NOTES: Can LLMs truly reason?
Can LLMs actually reason, or are they just “probabilistic pattern matchers” ? This paper (GSM-Symbolic: Understanding the Limitations of Mathematical Reasoning in Large Language Models. by Mirzadeh et al.) attempts to answer that question.
Motivation:
- GSM8K benchmark is widely used to assess the mathematical reasoning of models on grade-school-level questions.
- While the performance of LLMs on GSM8K has significantly improved in recent years, it remains unclear whether their mathematical reasoning capabilities have genuinely advanced, raising questions about the reliability of the reported metrics.
Datasets:
- GSM-Symbolic: an enhanced benchmark that generates diverse variants of GSM8K questions using symbolic templates
- GSM-No Op: To create the templates, we add seemingly relevant but ultimately inconsequential statements to GSM-Symbolic templates. Since these statements carry no operational significance, we refer to them as "No-Op". These additions do not affect the reasoning required to solve the problem.
- GSM-Symbolic-{M1, P1, P2} : GSM-Symbolic with increasing difficulty M1 < P1 < P2
Findings:
- LLMs exhibit noticeable variance when responding to different instantiations of the same question. Specifically, the performance of all models declines when only the numerical values in the question are altered in the GSM-Symbolic benchmark.

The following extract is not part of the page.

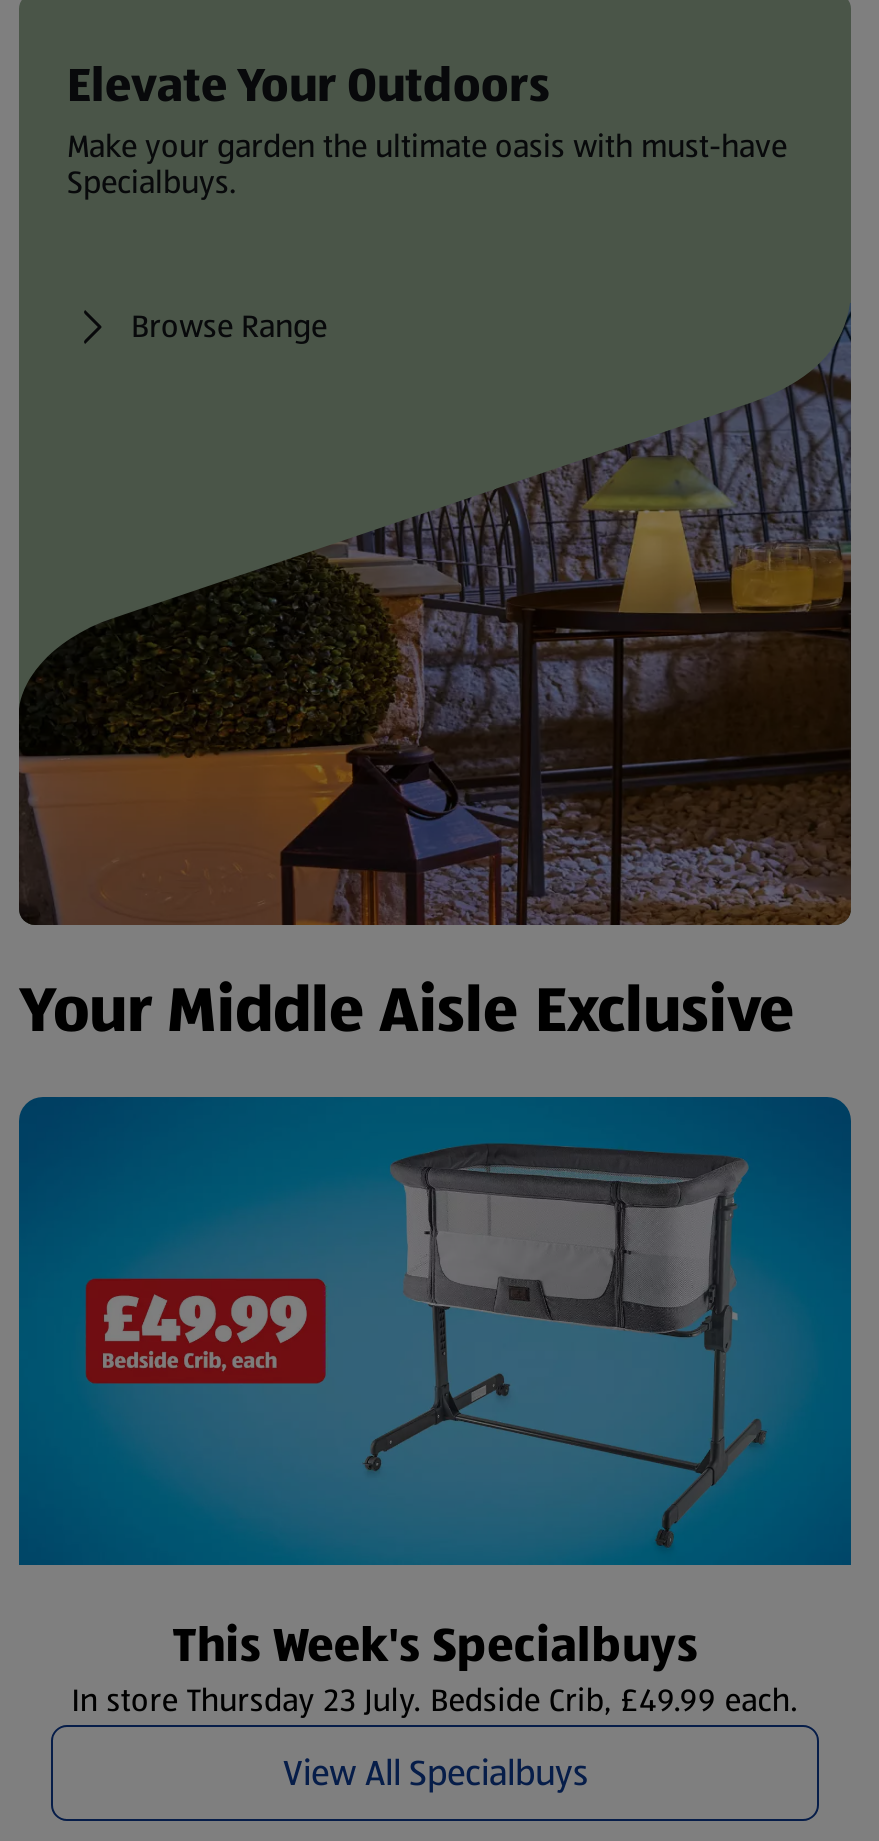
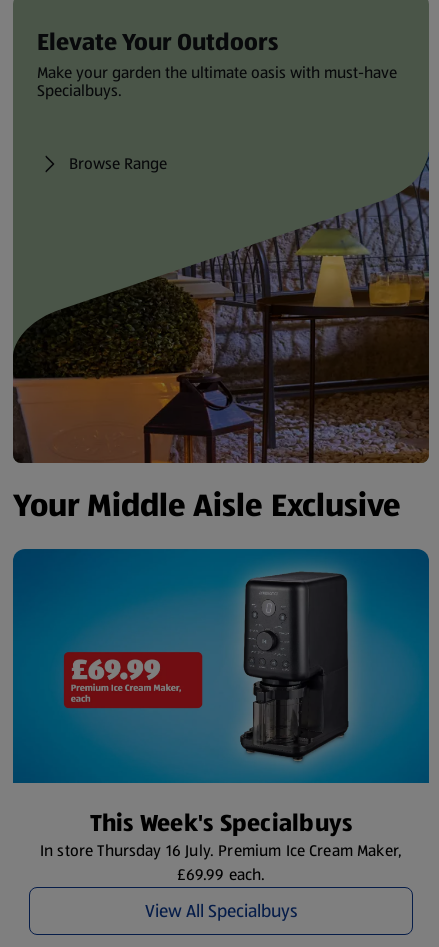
- [image]
+ [image]

- In store Thursday 23 July. Bedside Crib, £49.99 each.
+ In store Thursday 16 July. Premium Ice Cream Maker,
+ £69.99 each.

- When we add a single clause that appears relevant to the question, we observe significant performance drops (up to 65%) across all state-of-the-art models, even though the added clause does not contribute to the reasoning chain needed to reach the final answer.

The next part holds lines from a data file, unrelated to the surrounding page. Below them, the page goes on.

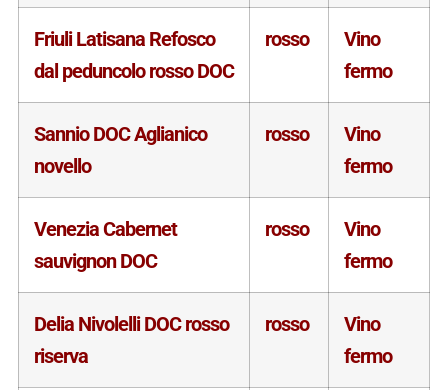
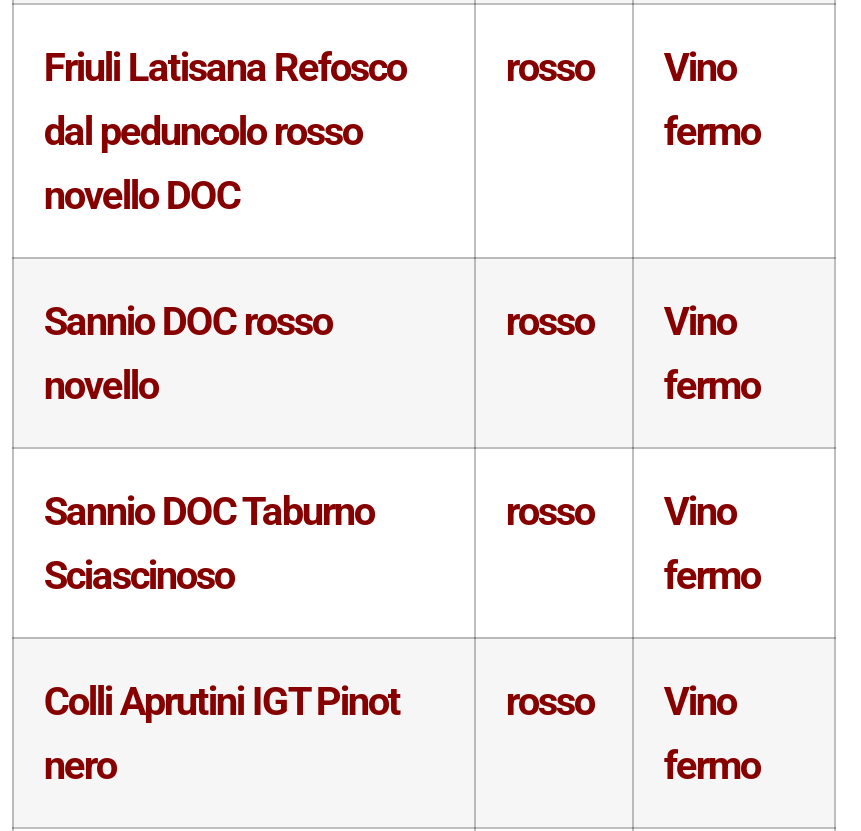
- dal peduncolo rosso DOC
+ dal peduncolo rosso
+ novello DOC

- Sannio DOC Aglianico
+ Sannio DOC rosso

- Venezia Cabernet
- sauvignon DOC
+ Sannio DOC Taburno
+ Sciascinoso

- Delia Nivolelli DOC rosso
- riserva
+ Colli Aprutini IGT Pinot
+ nero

- LLMs exhibit more robustness to changes in superficial elements like proper names but are very sensitive to changes in numerical values
- Results on GSM8K demonstrate that the performance of LLMs can be viewed as a distribution with unwarranted variance across different instantiations of the same question.
- By adding seemingly relevant but ultimately irrelevant information to problems, we demonstrate substantial performance drops (up to 65%) across all state-of-the-art models
- current LLMs are not capable of genuine logical reasoning; instead, they attempt to replicate the reasoning steps observed in their training data.
Techniques:
- Varying numbers, names or both in the GSM-Symbolic dataset to study the variance in responses.
- Adding additional constraints to the question, relevant or irrelevant, and studying the responses.
- Measuring the decrease in accuracy as the complexity of questions rises
Results:
- Performance drop on GSM-Symbolic VS GSM8K. Most likely these models have memorized the results on GSM8K, since it has been publicly available for a long time
- Models are more robust to variations in Name, but less so for numbers.
- As the difficulty of questions increases, model performance reduces and variance in responses rises. This loosely suggests that the model can’t think logically.
- Models blindly infer certain operations, proving that they have memorized responses. In Both responses, models subtract the kiwis without being asked to do so.